# Webscraping Amazon Toys Data

In the following jupyter notebook we will scrape the data of all the toys that are currently being sold on the amazon.in website.

![image.png](attachment:image.png)


We will import the necessary libraries and modules that we are going to use.

In [1]:
from bs4 import BeautifulSoup
import requests
import re
import pandas as pd
import numpy as np

## Data Extraction

The following code block contains separate functions to extract all the particular data of a product that you want to get such as title, price, reviews, etc.

In [2]:
# Adding my user agent
HEADERS = ({'User-Agent':'Mozilla/5.0 (Windows NT 10.0; Win64; x64) AppleWebKit/537.36 (KHTML, like Gecko) Chrome/109.0.0.0 Safari/537.36', 'Accept-Language':'en-US, en;q=0.5'})

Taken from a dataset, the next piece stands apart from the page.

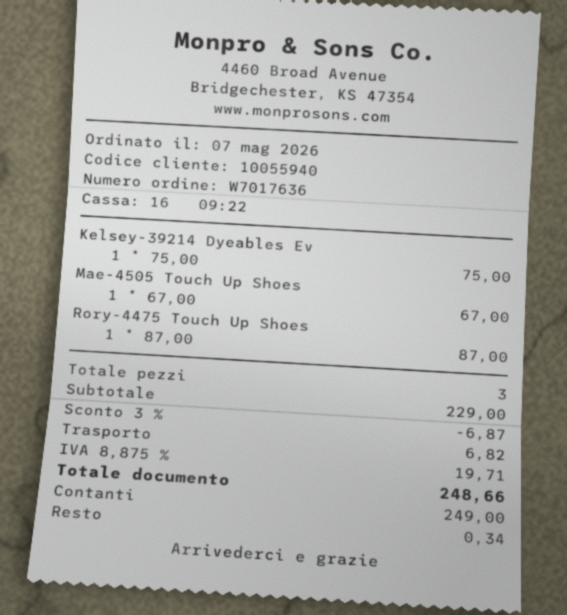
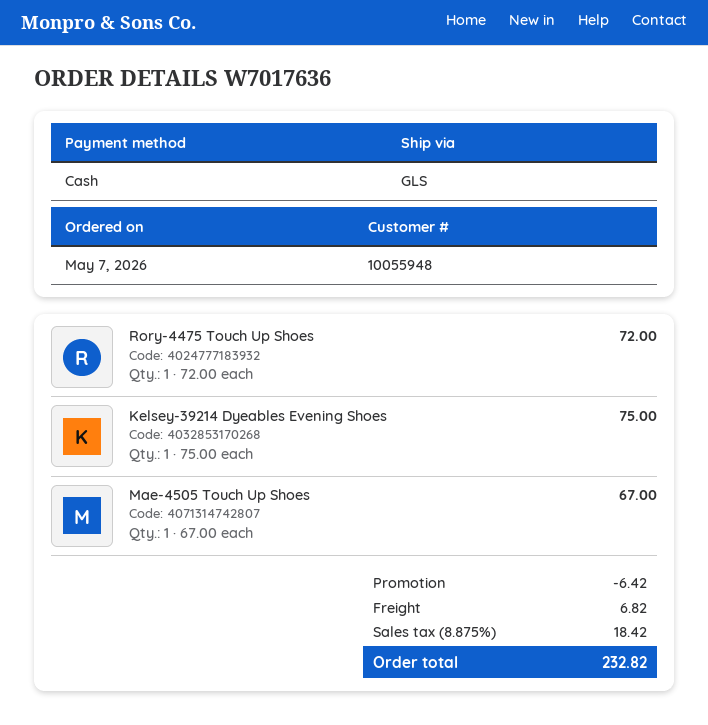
customer number: 10055940 -> 10055948
Rory-4475 Touch Up Shoes: 1 x 87.00 = 87.00 -> 1 x 72.00 = 72.00
discount: 6.87 -> 6.42
tax: 8.875% = 19.71 -> 8.875% = 18.42
total: 248.66 -> 232.82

# Function to extract the website content
def getdata(url):
    # HTTPS Request
    webpage = requests.get(url, headers=HEADERS)
    soup = BeautifulSoup(webpage.content, 'html.parser')
    return soup

# Function to get the url of the next page in the website
def getnextpage(soup):
    pages = soup.find('span', {'class': 's-pagination-strip'})
    if not pages.find('span', {'class': 's-pagination-item s-pagination-next s-pagination-disabled'}):
        url = 'https://www.amazon.in' + str(pages.find('a', {'class':'s-pagination-item s-pagination-next s-pagination-button s-pagination-separator'})['href'])
        return url
    else:
        return

# Function to extract Product Title
def get_title(soup):

    try:
        # Outer Tag Object
        title = soup.find("span", attrs={"id":'productTitle'})
        
        # Inner NavigatableString Object
        title_value = title.string

        # Title as a string value
        title_string = title_value.strip()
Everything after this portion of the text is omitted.